Christopher Ferraris and Charvi Magdaong began their search for a new home in 2020 with a modest list of criteria — so modest that, to anyone who has never lived in New York City, their expectations might have seemed absurdly low.

“I’ve lived in walk-ups almost my entire New York life, so the idea of an elevator was so luxurious,” Mr. Ferraris said. “And I was thinking a dishwasher, and enough square footage where we weren’t getting in each other’s way.”

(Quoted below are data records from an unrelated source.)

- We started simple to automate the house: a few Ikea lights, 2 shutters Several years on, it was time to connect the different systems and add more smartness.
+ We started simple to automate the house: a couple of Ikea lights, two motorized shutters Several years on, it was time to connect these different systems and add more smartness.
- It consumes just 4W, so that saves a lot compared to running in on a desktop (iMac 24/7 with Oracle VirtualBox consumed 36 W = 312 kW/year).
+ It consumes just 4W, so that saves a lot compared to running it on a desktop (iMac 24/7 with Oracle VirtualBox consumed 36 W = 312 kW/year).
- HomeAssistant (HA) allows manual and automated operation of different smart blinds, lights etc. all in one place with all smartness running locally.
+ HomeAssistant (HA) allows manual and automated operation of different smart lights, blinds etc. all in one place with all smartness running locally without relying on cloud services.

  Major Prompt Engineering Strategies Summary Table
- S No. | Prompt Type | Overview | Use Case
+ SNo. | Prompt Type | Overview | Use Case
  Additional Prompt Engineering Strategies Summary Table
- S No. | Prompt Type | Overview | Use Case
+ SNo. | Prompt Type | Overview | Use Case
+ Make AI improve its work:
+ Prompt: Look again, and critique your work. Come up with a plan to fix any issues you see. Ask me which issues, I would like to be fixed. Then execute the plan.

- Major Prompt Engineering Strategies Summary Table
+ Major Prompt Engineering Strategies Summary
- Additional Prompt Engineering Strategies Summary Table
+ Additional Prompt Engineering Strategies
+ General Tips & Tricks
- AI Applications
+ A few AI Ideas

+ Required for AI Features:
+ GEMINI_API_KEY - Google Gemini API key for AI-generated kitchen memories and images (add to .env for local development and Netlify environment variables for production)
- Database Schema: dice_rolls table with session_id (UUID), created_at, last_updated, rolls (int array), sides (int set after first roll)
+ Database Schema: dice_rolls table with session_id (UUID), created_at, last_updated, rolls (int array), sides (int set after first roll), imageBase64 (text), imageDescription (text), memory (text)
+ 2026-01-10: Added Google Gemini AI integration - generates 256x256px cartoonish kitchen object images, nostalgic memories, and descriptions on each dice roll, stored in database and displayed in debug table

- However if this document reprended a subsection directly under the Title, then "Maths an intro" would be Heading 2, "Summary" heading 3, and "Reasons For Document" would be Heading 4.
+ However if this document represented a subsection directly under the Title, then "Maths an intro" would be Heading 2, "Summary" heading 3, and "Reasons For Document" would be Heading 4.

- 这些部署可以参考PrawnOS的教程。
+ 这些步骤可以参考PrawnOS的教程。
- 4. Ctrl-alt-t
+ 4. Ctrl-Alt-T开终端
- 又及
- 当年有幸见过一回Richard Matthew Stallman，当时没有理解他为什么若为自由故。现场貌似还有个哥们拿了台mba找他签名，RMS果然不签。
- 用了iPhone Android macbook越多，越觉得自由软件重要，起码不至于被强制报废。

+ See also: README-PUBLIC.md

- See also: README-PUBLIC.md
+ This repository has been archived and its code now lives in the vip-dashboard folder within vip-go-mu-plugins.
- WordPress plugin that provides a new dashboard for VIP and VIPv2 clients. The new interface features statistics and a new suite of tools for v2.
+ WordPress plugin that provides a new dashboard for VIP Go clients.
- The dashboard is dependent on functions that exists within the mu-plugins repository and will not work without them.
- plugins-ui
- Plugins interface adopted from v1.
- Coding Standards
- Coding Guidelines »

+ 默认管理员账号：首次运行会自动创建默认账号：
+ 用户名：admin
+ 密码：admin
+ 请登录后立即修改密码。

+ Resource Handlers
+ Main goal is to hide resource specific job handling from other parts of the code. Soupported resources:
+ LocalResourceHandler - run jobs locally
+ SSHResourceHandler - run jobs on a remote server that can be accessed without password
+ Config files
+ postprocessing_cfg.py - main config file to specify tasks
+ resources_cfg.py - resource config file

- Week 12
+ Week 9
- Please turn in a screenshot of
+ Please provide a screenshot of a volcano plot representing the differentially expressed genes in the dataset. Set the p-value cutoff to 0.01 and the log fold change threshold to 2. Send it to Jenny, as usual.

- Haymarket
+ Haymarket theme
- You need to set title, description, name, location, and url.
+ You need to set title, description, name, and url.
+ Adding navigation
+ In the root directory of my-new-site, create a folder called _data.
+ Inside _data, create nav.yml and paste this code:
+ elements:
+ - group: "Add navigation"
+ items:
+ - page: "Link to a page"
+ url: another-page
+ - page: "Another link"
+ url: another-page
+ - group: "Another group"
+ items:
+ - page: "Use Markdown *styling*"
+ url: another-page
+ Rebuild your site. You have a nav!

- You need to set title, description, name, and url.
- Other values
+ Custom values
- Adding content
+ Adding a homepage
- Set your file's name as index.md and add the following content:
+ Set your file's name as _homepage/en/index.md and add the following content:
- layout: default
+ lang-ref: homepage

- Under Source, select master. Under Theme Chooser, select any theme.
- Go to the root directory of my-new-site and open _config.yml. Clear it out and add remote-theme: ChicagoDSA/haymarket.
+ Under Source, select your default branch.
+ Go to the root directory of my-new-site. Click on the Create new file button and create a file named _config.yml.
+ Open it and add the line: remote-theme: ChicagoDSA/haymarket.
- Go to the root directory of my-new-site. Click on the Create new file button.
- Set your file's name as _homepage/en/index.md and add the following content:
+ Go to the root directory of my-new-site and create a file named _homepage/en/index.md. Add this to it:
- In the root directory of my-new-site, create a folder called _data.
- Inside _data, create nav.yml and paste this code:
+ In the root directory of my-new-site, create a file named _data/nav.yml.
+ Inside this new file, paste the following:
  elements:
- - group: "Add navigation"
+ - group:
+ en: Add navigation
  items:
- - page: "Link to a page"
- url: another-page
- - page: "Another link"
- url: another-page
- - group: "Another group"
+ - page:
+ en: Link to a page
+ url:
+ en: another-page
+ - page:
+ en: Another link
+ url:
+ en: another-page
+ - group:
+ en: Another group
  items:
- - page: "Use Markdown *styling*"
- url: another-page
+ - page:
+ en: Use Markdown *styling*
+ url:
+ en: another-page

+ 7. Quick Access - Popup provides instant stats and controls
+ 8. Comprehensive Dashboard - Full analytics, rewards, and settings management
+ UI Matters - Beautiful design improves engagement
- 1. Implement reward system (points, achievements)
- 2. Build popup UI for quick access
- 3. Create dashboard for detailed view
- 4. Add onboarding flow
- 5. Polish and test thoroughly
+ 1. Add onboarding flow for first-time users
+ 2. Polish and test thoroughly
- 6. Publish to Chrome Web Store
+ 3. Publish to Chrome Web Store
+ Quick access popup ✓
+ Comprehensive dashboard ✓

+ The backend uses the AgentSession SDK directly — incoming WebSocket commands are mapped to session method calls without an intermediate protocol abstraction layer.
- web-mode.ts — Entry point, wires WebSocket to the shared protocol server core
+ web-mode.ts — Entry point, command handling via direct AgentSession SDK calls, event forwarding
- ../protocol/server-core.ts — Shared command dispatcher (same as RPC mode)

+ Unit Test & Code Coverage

Mr. Ferraris, 41, is a social worker, and Mr. Magdaong, 36, works for an educational technology company. When the pandemic hit, they were sharing a 400-square-foot rental in the West Village with a bedroom that felt more like a large closet: Their bed touched three of the four walls. With both of them working from home, mornings began with a negotiation.

“We had a competition every day about who would get to use the living room and who would have to use the other room, which had terrible lighting and looked terrifying on camera,” Mr. Ferraris said.

Even when Mr. Magdaong was lucky enough to score a spot on the sofa for the day, the cramped quarters hampered his productivity. “Our apartment was so small that I could hear Chris in the background of my calls,” he said.

[Did you recently buy or rent a home in the New York metro area? We want to hear from you. Email: thehunt@nytimes.com]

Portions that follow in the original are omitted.